I thought. “The grass needs rain. The crops need rain.”
“More,” Mandy said.
“Maybe a bandit was going to rob someone, and he isn’t doing it because of the weather.”
“That’s right. Or maybe I’d start a drought, and then I’d have to fix that because I started it. And then maybe the rain I sent would knock down a branch and smash in the roof of a house, and I’d have to
fix that too.”
“That wouldn’t be your fault. The owners should have built a stronger roof.”
“Maybe, maybe not. Or maybe I’d cause a flood and people would be killed. That’s the problem with big magic. I only do little magic. Good cooking, my curing soup, my Tonic.”
“When Lucinda cast the spell on me, was that big magic?”
“Of course it was. The numskull!” Mandy scoured a pot so hard that it clattered and banged against the copper sink.
“Tell me how to break the spell. Please, Mandy.”
“I don’t know how. I only know it can be done.”
“If I told Lucinda how terrible it is, would she lift the spell, do you think?”
“I doubt it, but maybe. Then again, she might take away one spell and give you another even worse. The trouble with Lucinda is, ideas pop into her head and come out as spells.”

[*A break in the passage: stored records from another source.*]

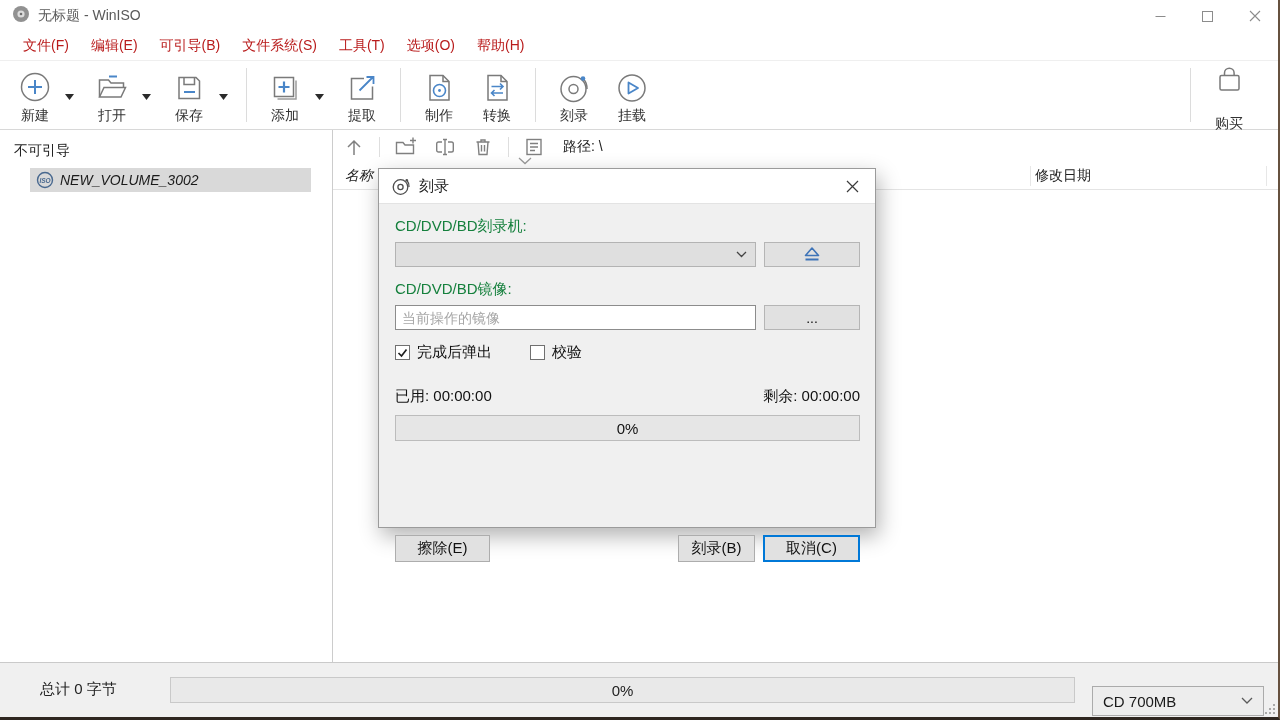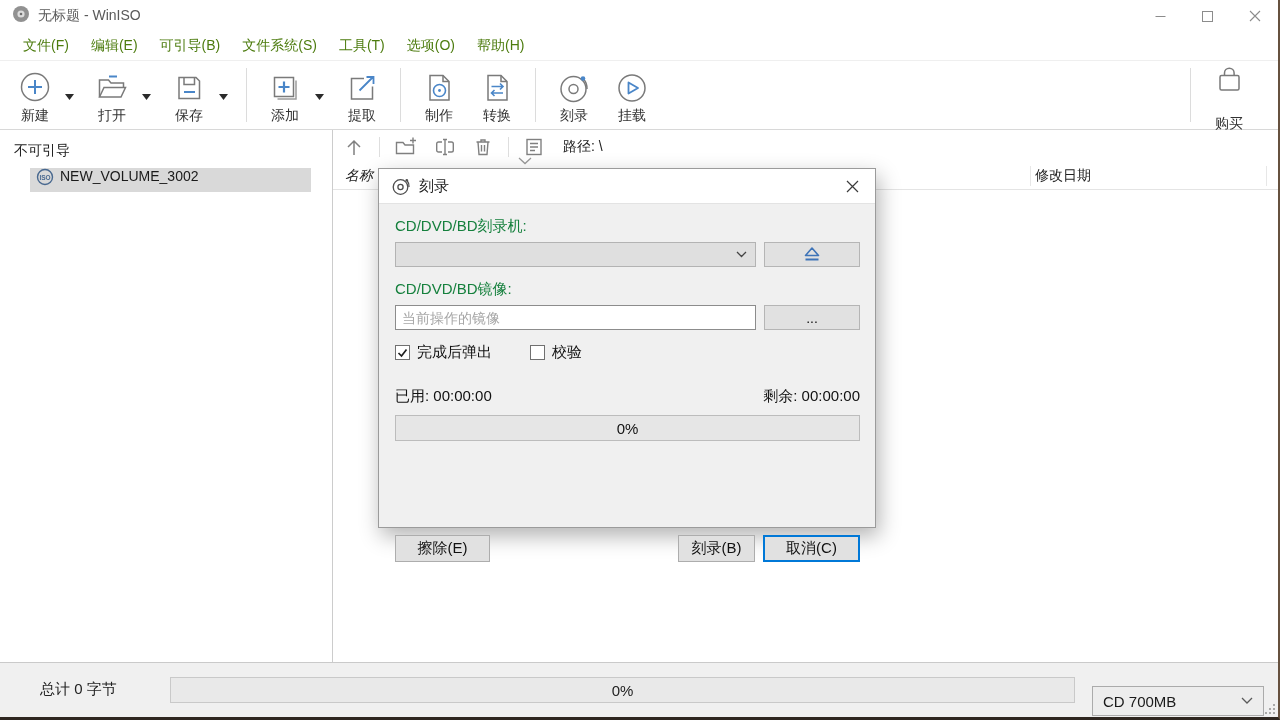--- a/index.html
+++ b/index.html
@@ -9,36 +9,36 @@
             border-right:2px solid #66513f; border-bottom:3px solid #2e2620; }
 
   
   .titlebar { height:32px; display:flex; align-items:center; padding-left:12px; }
   .titlebar .app-title { font-size:14px; color:#5a5a5a; margin-left:8px; }
   .win-controls { margin-left:auto; display:flex; height:32px; }
   .win-btn { width:47px; height:32px; display:flex; align-items:center; justify-content:center; }
 
   
   .menubar { height:28px; display:flex; align-items:center; padding-left:12px; }
-  .menu-item { font-size:14px; color:#4d7c0f; padding:4px 11px; }
+  .menu-item { font-size:14px; color:#b91c1c; padding:4px 11px; }
 
   
   .toolbar { height:70px; display:flex; align-items:center; padding:0 6px; border-top:1px solid #efefef; border-bottom:1px solid #d8d8d8; }
   .tool-group { display:flex; align-items:flex-start; }
   .tool { display:flex; flex-direction:column; align-items:center; width:58px; padding-top:6px; }
   .tool .tool-label { font-size:14px; color:#333; margin-top:2px; white-space:nowrap; }
   .drop-arrow { margin-top:29px; margin-left:1px; margin-right:9px; }
   .tb-sep { width:1px; height:54px; background:#dcdcdc; margin:0 9px; align-self:center; }
   .tb-spacer { flex:1; }
 
   
   .main { position:absolute; top:130px; left:0; right:0; bottom:55px; display:flex; }
   .left-panel { width:333px; border-right:1px solid #cccccc; padding-top:8px; }
   .panel-header { font-size:14px; color:#222; padding:4px 14px 8px 14px; }
-  .tree-item { margin-left:30px; width:281px; height:24px; display:flex; gap:6px; padding-left:6px; background:#d9d9d9; }
+  .tree-item { margin-left:30px; width:281px; height:24px; display:flex; align-items:center; gap:6px; padding-left:6px; background:#d9d9d9;font-style:italic; }
   .tree-item .tree-label { font-size:14px; color:#1a1a1a; }
 
   .file-panel { flex:1; position:relative; }
   .file-toolbar { height:33px; display:flex; align-items:center; padding-left:10px; gap:16px; }
   .ft-sep { width:1px; height:20px; background:#dedede; margin:0 -2px; }
   .path-label { font-size:14px; color:#222; margin-left:2px;text-align:center; }
   .col-header-row { position:relative; height:27px; border-bottom:1px solid #e4e4e4; display:flex; align-items:center; }
   .col-name { font-size:14px; color:#222; padding-left:12px;font-style:italic; }
   .col-date { position:absolute; left:702px; font-size:14px; color:#222; }
   .col-div { position:absolute; top:3px; bottom:3px; width:1px; background:#e7e7e7; }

“What does she look like?”
“Not like the rest of us. But you’d better hope you never lay eyes on her.”
“Where does she live?” I asked. If I could find her, maybe I could persuade her to lift my curse. After all, Mandy could be wrong.
“We’re not on speaking terms. I don’t keep track of the whereabouts of Lucinda the Idiot. Watch that bowl!”
The order came too late. I got the broom. “Are all Friends clumsy?”
“No, sweet. Fairy blood does not make you clumsy. That’s human. You don’t see me dropping plates, do you?”
I started to sweep, but it wasn’t necessary. The pieces of pottery gathered themselves together and flew into the trash bin. I couldn’t believe it.
“That’s about all I do, honey. Small magic that can’t hurt anybody. Handy sometimes, though. No sharp bits left on the floor.”
I stared into the bin. The shards lay there. “Why didn’t you turn it back into a bowl?”
“The magic’s too big. Doesn’t seem like it, but it is. Could hurt someone. You never know.”
“You mean fairies can’t see the future? If you could, you’d know, wouldn’t you?”
“We can’t see the future any more than you can. Only gnomes can, a few of them anyway.”
A bell tinkled somewhere in the house. Father calling one of the servants. Mother never used the bell.